Les étudiants, professeurs, et chercheurs doivent pouvoir collectiviser leurs connaissances et expériences professionnelles. Dans toutes les filières, des cadres d’auto-organisation réunissant professeurs, personnels et étudiants pourraient décider des différentes façons de contribuer à la résolution de la crise. 

Les départements de droit pourraient, en lien avec les travailleurs de certaines entreprises ou secteurs, procurer des conseils juridiques afin d’aider les salariés à faire valoir leur droit de retrait, défendre des conditions sanitaires stricts dans les productions essentielles, et contester les pressions patronales illégales. Les UFR de science et de chimie pourraient contribuer à mettre en place une campagne de tests massifs et gratuits, participer à la fabrication de gels hydroalcooliques et à l’effort de recherche de médicaments et vaccin.

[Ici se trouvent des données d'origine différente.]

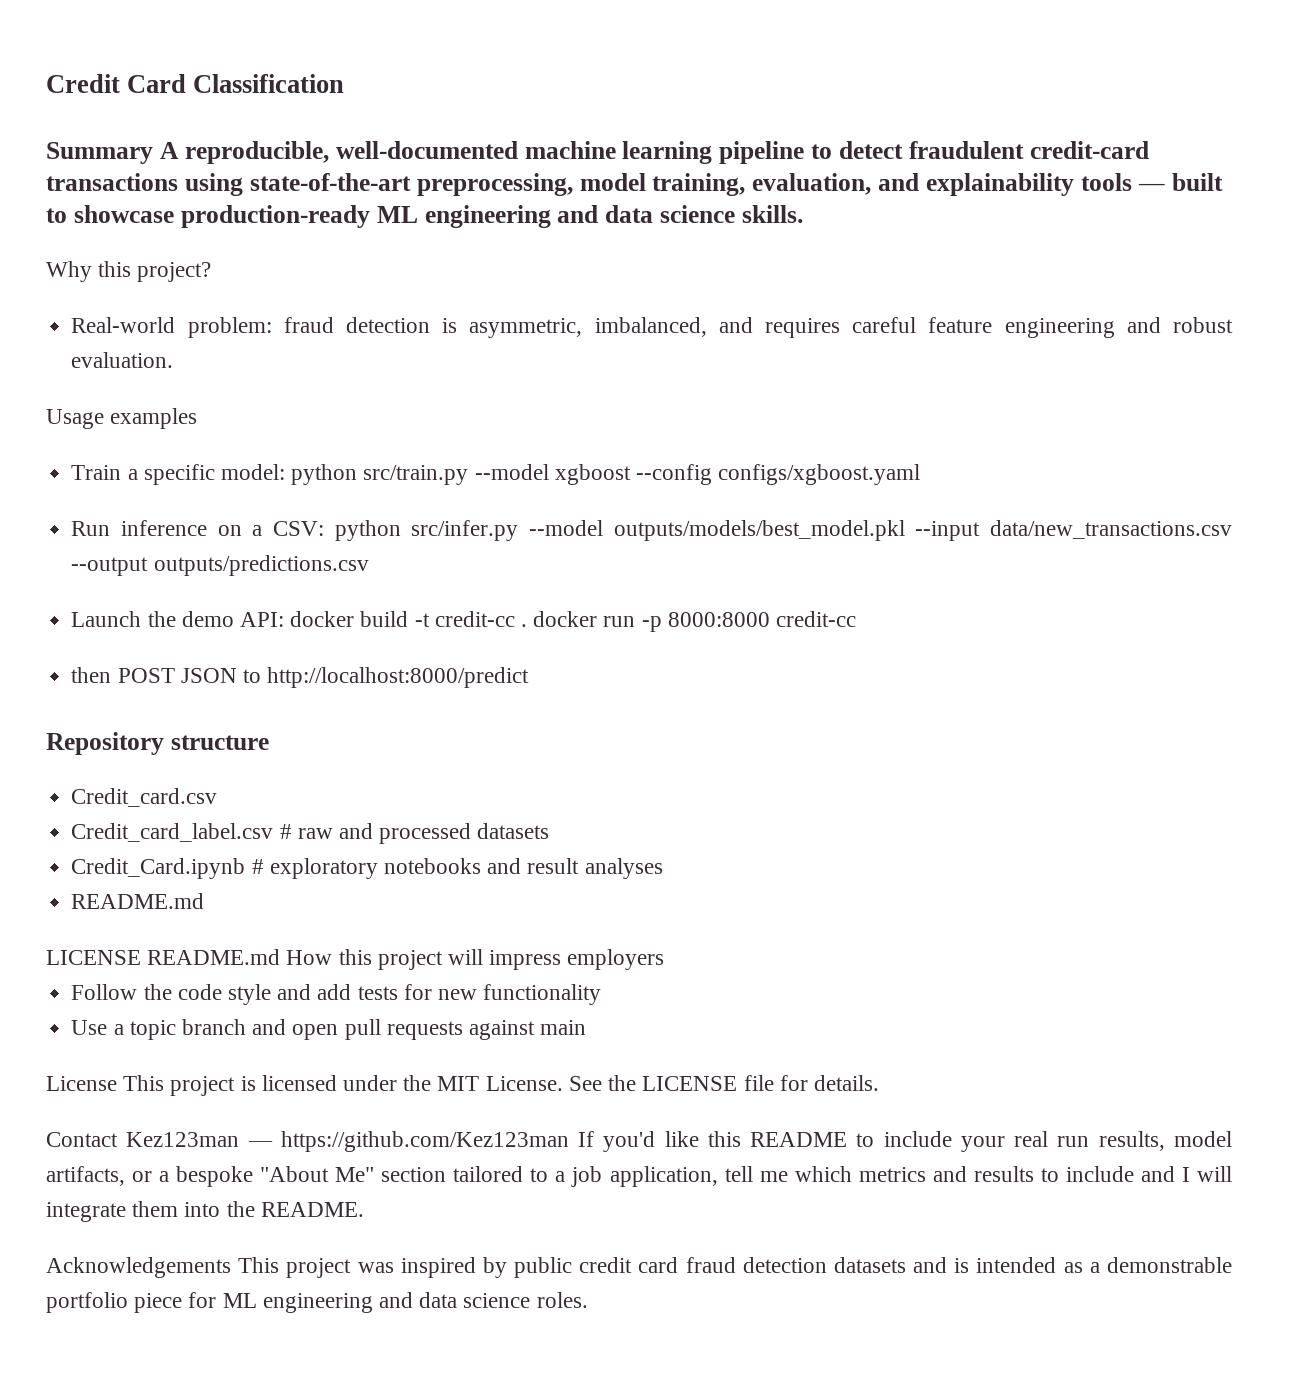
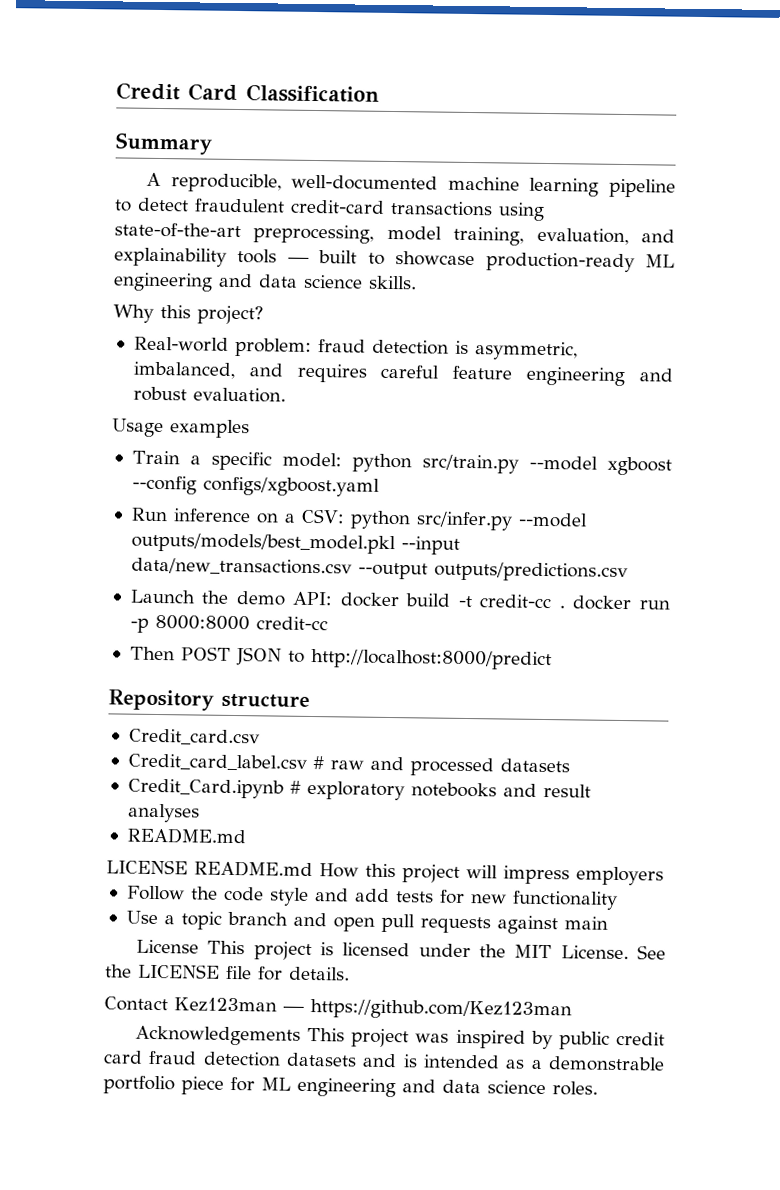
- Summary A reproducible, well-documented machine learning pipeline to detect fraudulent credit-card transactions using state-of-the-art preprocessing, model training, evaluation, and explainability tools — built to showcase production-ready ML engineering and data science skills.
+ Summary
+ A reproducible, well-documented machine learning pipeline to detect fraudulent credit-card transactions using state-of-the-art preprocessing, model training, evaluation, and explainability tools — built to showcase production-ready ML engineering and data science skills.
- then POST JSON to http://localhost:8000/predict
+ Then POST JSON to http://localhost:8000/predict
- Contact Kez123man — https://github.com/Kez123man If you'd like this README to include your real run results, model artifacts, or a bespoke "About Me" section tailored to a job application, tell me which metrics and results to include and I will integrate them into the README.
+ Contact Kez123man — https://github.com/Kez123man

Les écoles d’ingénieurs pourraient réfléchir, en lien avec les travailleurs des secteurs de l’industrie, à la réorganisation de la production dans les usines non essentielles. Les étudiants et professeurs de journalisme pourraient aider à la transparence de l’information sur l’évolution de l’épidémie, particulièrement manipulée par les gouvernements. Pour accompagner les travailleurs en première ligne de la crise et les familles de malades, les départements de psychologie pourraient participer à la création de cellules psychologiques dans les universités et les lieux de travail, et ainsi de suite. 

Les grandes entreprises doivent payer 
Cette contribution doit être financée intégralement par les grandes entreprises, qui ont bénéficié de partenariats juteux avec les universités pendant plusieurs années. En France, un euro investi dans la recherche rapporte quatre euros, et ce sont les géants du CAC 40 qui récoltent les fruits de nos recherches doctorales. Il s’agit aujourd’hui de récupérer ces fonds pour les mettre au service de la reconfiguration des universités. Également, les richesses faramineuses des industries - en 2019, Airbus a versé 5 milliards de dividendes et les bénéfices de PSA ont augmenté de 3,2 milliards la même année - récoltées sur le dos des travailleurs doivent être mises à profit de la recherche, de la réorganisation de la production pour répondre aux besoins sanitaires, et du financement de conditions de travail dignes pour les étudiants qui participent à la résolution de la crise.